В комнату заглянула Мария, подошла к столу и налила себе водки. Мы помолчали, глядя на нее. Потом Фред раздраженно сказал ей:
— У нас Клаудиа.
Мария обернулась ко мне, кивнула и пробормотала какое-то приветствие. Со стаканом в руке она вышла из комнаты. Фред закрыл глаза и устало проговорил:
— Дура она. Более или менее.
Я засмеялась, сама не знаю почему.
Мария была его третьей женой. Как и обе прежние жены Фреда, она раньше работала у него медсестрой, а теперь подозревала, что он обманывает ее с новой медсестрой. Во всяком случае, так утверждает Фред.
Обедали мы в просторной кухне с большими окнами и «крестьянской» мебелью или тем, что сегодня так называют. У крестьян такой мебели нет. Стулья, например, кажутся слишком хрупкими, сидеть на них неудобно.
На обед было рыбное филе с жареной картошкой, то и другое из заморозки. Мария не ела. Она сидела за столом, курила сигареты, одну за другой, и глядела на нас.
— Расскажи что-нибудь, — попросила она меня. — Анекдот, например.
— Да-да, расскажи ей анекдот, — весело отозвался Фред, — а потом объясни его соль.
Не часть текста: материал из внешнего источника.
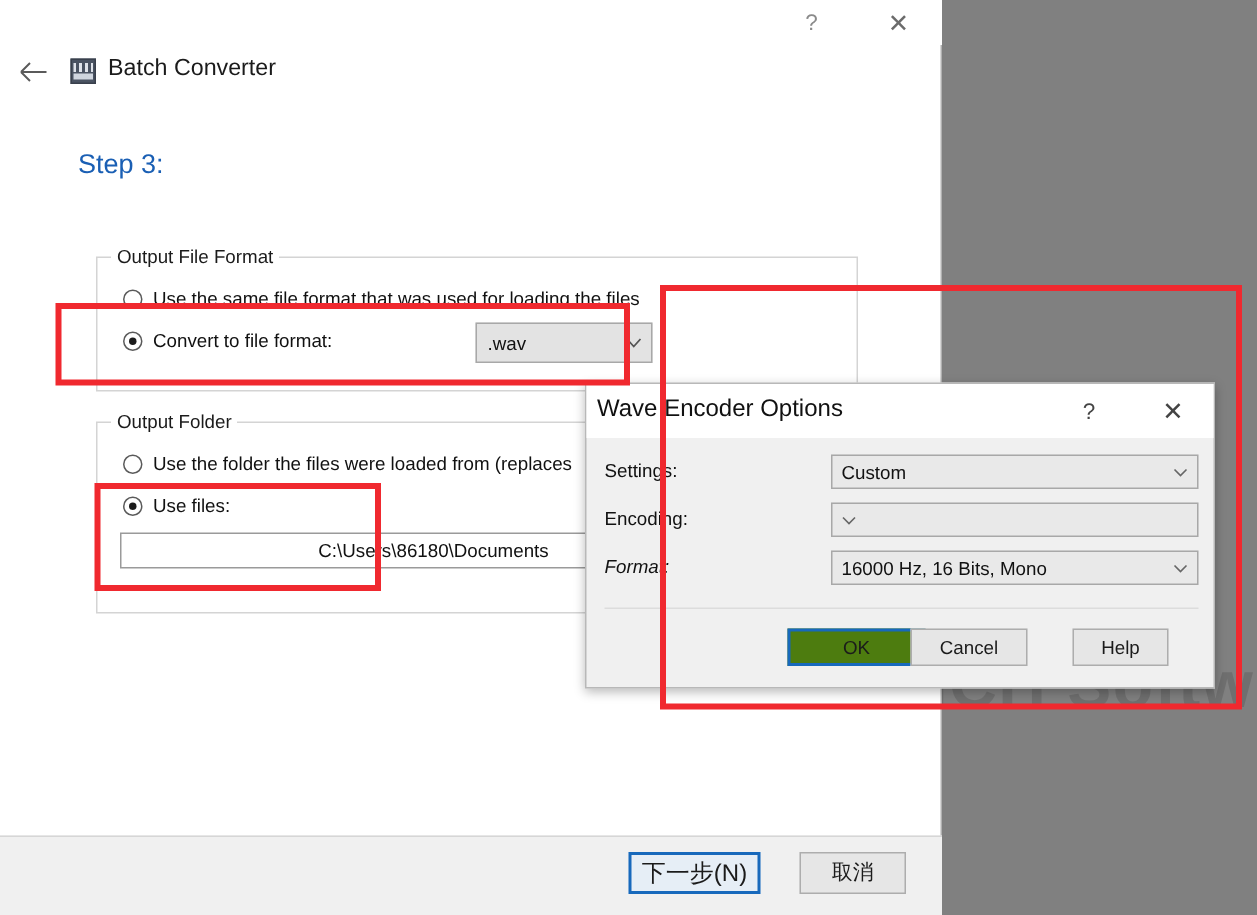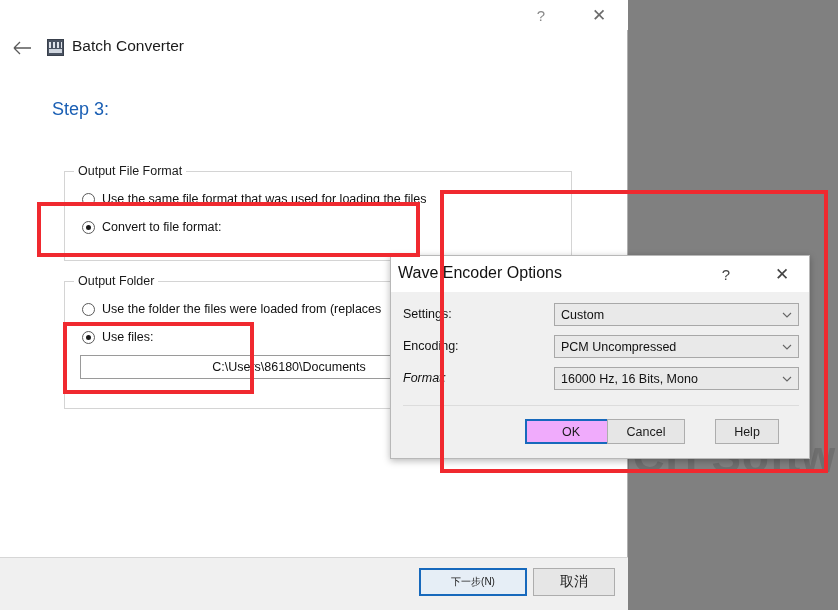--- a/index.html
+++ b/index.html
@@ -308,6 +308,14 @@
       <span class="radio-label">Convert to file format:</span>
     </div>
 
+    <div class="combo" id="combo-format">
+      <span class="val">.wav</span>
+      <span class="arrow">
+        <svg width="11" height="7" viewBox="0 0 11 7" aria-hidden="true">
+          <path d="M1 1 L5.5 6 L10 1" stroke="#555" stroke-width="1.2" fill="none"></path>
+        </svg>
+      </span>
+    </div>
 
 
     <div class="groupbox" id="grp-folder">

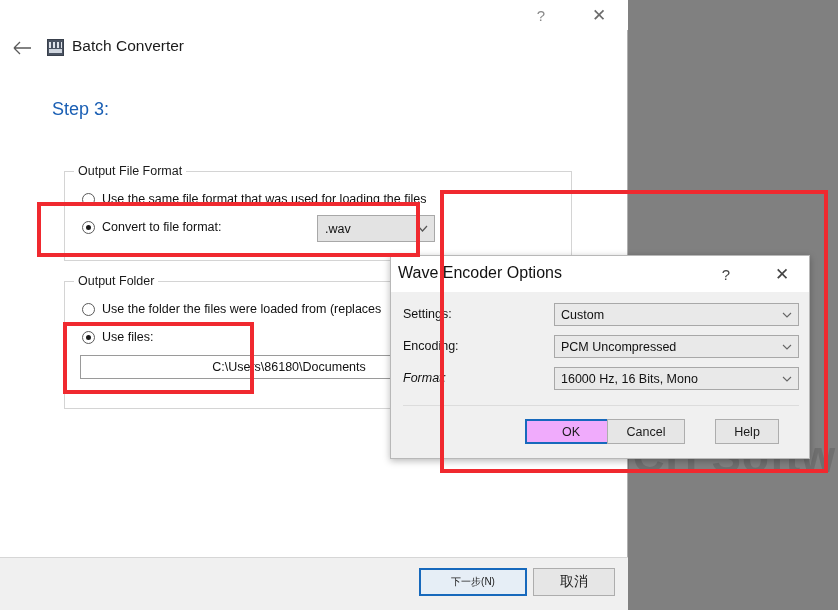--- a/index.html
+++ b/index.html
@@ -360,7 +360,6 @@
 
     <div class="wrow-label" id="lbl-encoding">Encoding:</div>
     <div class="wcombo" id="wc-encoding">
-      <span class="val">PCM Uncompressed</span>
       <span class="arrow">
         <svg width="10" height="6" viewBox="0 0 10 6" aria-hidden="true">
           <path d="M1 1 L5 5 L9 1" stroke="#666" stroke-width="1.1" fill="none"></path>

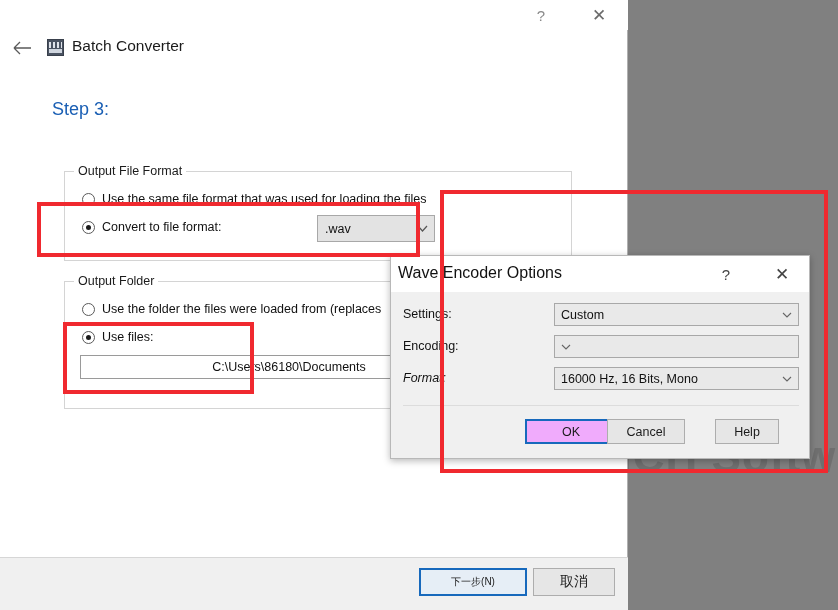--- a/index.html
+++ b/index.html
@@ -250,7 +250,7 @@
     display: flex; align-items: center; justify-content: center;
     font-size: 12.5px; color: #1b1b1b;
   }
-  .wbtn.default { border: 2px solid #1769bc; background: #f0abfc; }
+  .wbtn.default { border: 2px solid #1769bc; background: #4d7c0f; }
   #wbtn-ok     { left: 134px; width: 92px; }
   #wbtn-cancel { left: 216px; width: 78px; }
   #wbtn-help   { left: 324px; width: 64px; }

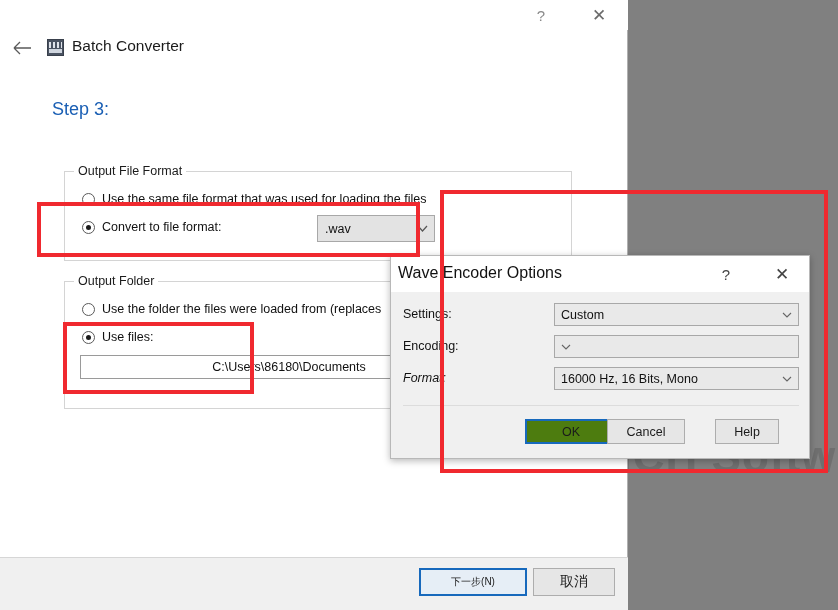--- a/index.html
+++ b/index.html
@@ -178,7 +178,7 @@
     background: #f0f0f0;
     border-top: 1px solid #d6d6d6;
   }
-  #btn-next   { left: 419px; top: 568px; width: 108px; height: 28px; font-size: 10px; }
+  #btn-next   { left: 419px; top: 568px; width: 88px; height: 28px; font-size: 16px; }
   #btn-cancel { left: 533px; top: 568px; width: 82px;  height: 28px; font-size: 14px; }
 
   

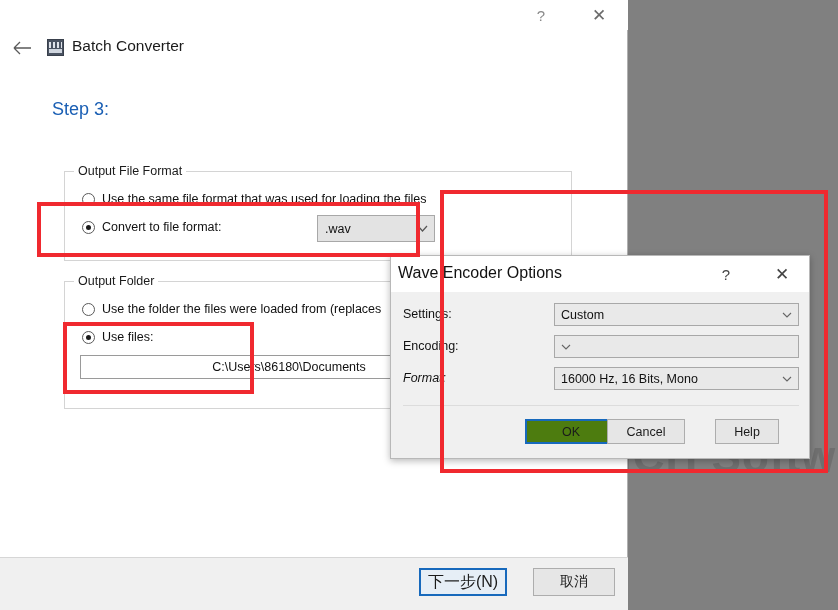--- a/index.html
+++ b/index.html
@@ -179,7 +179,7 @@
     border-top: 1px solid #d6d6d6;
   }
   #btn-next   { left: 419px; top: 568px; width: 88px; height: 28px; font-size: 16px; }
-  #btn-cancel { left: 533px; top: 568px; width: 82px;  height: 28px; font-size: 14px; }
+  #btn-cancel { left: 533px; top: 568px; width: 71px;  height: 28px; font-size: 14px; }
 
   
   #wave-dialog {

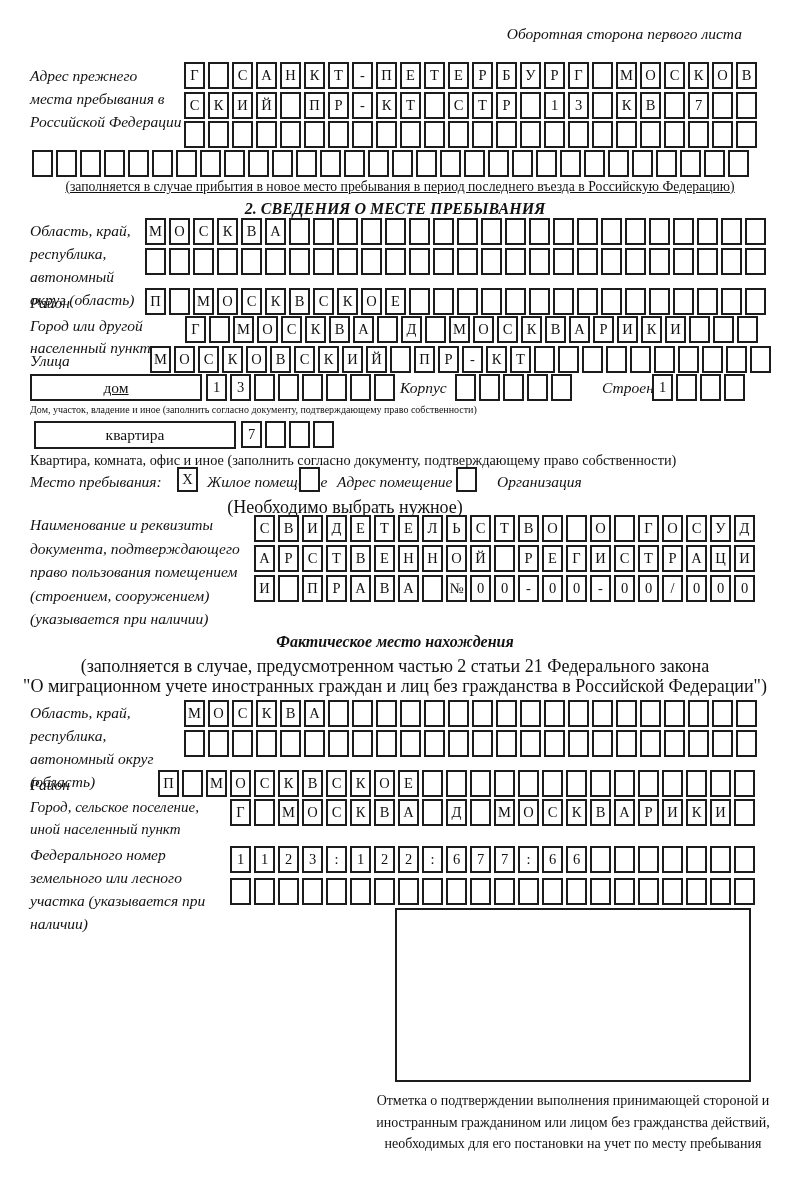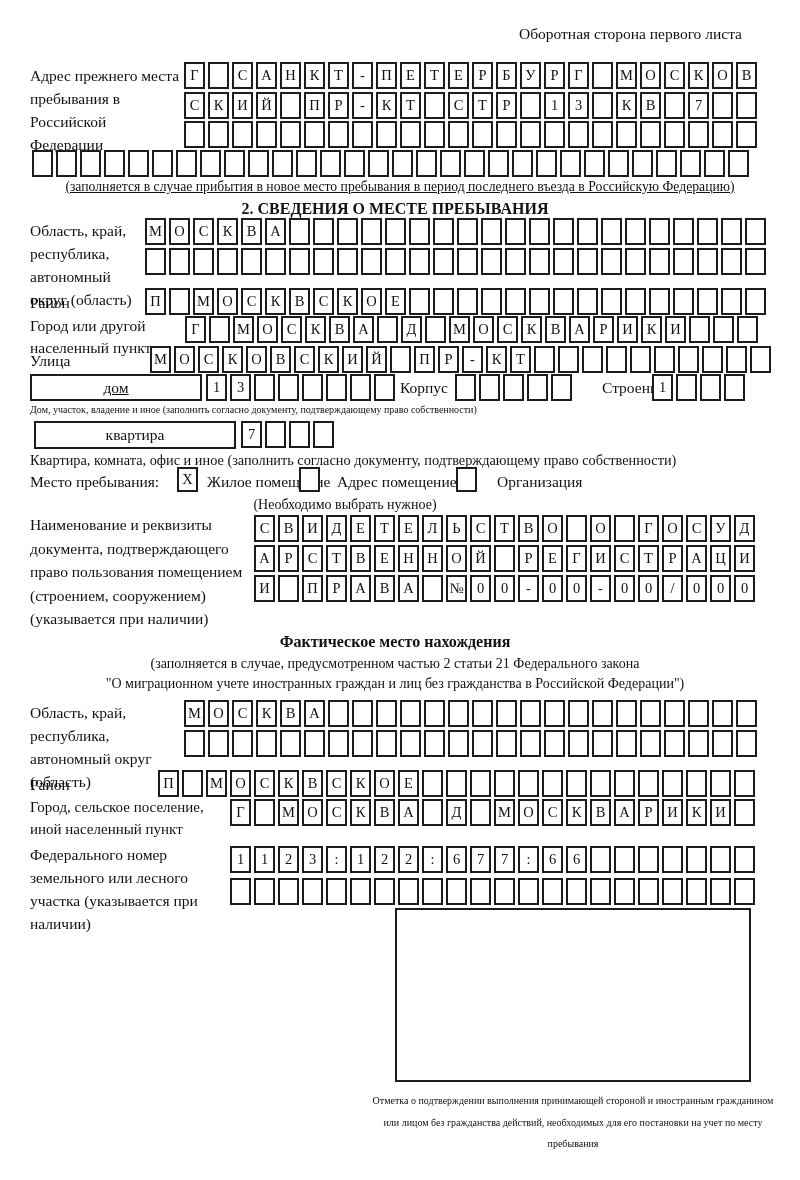--- a/index.html
+++ b/index.html
@@ -12,7 +12,7 @@
     overflow:hidden;
   }
   .abs{position:absolute;}
-  .label{font-size:15.5px;line-height:23px;}
+  .label{font-size:15.5px;line-height:23px;font-style:italic;}
   .small{font-size:14px;}
   .tiny{font-size:13.7px;text-decoration:underline;}
   .bold{font-weight:bold;}

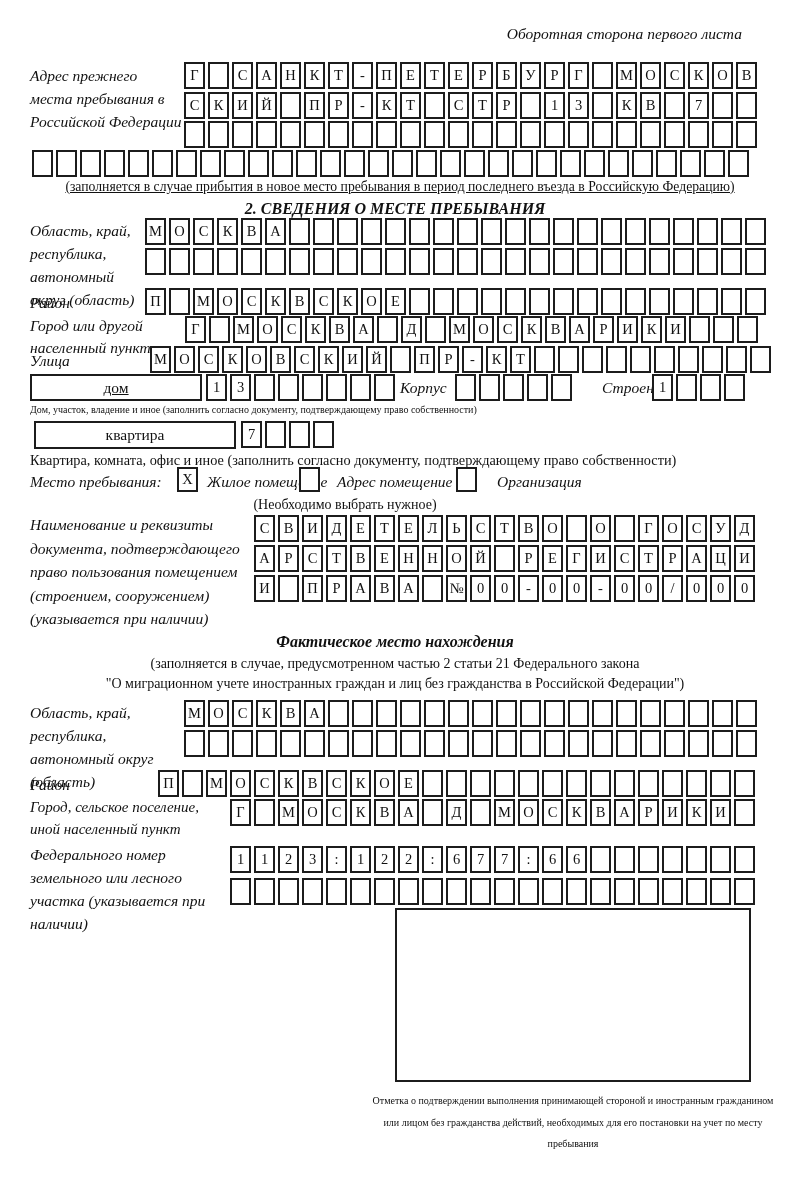--- a/index.html
+++ b/index.html
@@ -13,7 +13,7 @@
   }
   .abs{position:absolute;}
   .label{font-size:15.5px;line-height:23px;font-style:italic;}
-  .small{font-size:14px;}
+  .small{font-size:18px;}
   .tiny{font-size:13.7px;text-decoration:underline;}
   .bold{font-weight:bold;}
   .center{text-align:center;}

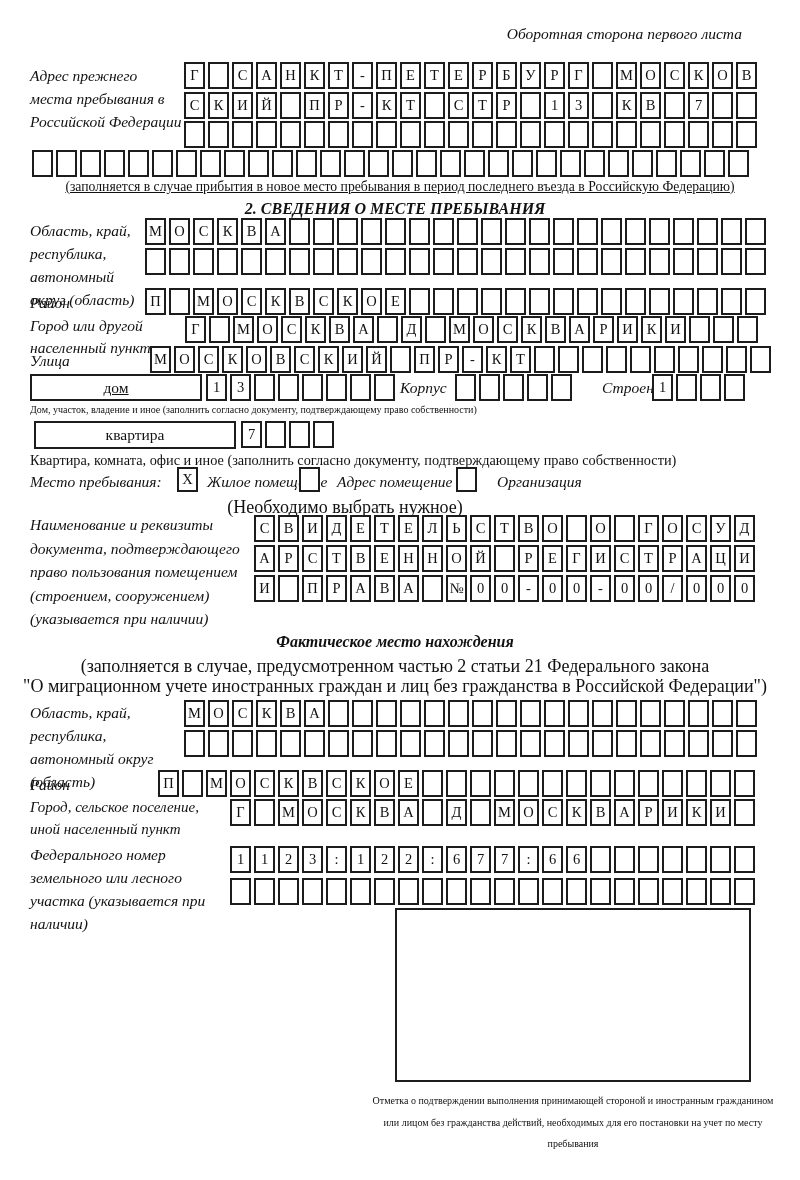--- a/index.html
+++ b/index.html
@@ -589,7 +589,7 @@
     </div>
 
   <div class="abs stampbox" style="top:908px;left:395px;width:352px;height:170px;"></div>
-  <div class="abs center" style="top:1090px;left:368px;width:410px;font-size:10px;line-height:21.5px;">Отметка о подтверждении выполнения принимающей стороной и иностранным гражданином или лицом без гражданства действий, необходимых для его постановки на учет по месту пребывания</div>
+  <div class="abs center" style="top:1090px;left:368px;width:410px;font-size:14px;line-height:21.5px;">Отметка о подтверждении выполнения принимающей стороной и иностранным гражданином или лицом без гражданства действий, необходимых для его постановки на учет по месту пребывания</div>
 
 </div>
Мария безразлично смотрела на сигарету и будто не слышала Фреда. Она была бледна и казалась усталой. Может быть, так действовали лекарства. Когда Мария заметила, что я уставилась на нее, она провела рукой по своим рыжеватым волосам и улыбнулась. Мне бросились в глаза ее пальцы, облупившийся красный лак на серых, обгрызенных ногтях. Вспомнились школьные годы: мне было шестнадцать или семнадцать лет, и о людях я судила по ногтям и мочкам ушей. Идиотская мания, из-за которой я превозносила одних подруг и доводила до слез других. Эта игра очень занимала меня, хотя и противоречила всякой логике и здравому смыслу. С заносчивой самоуверенностью, свойственной тому возрасту, я судила и рядила, выносила приговоры, наводя «порядок» в своем детском мирке. Глупая, злая забава.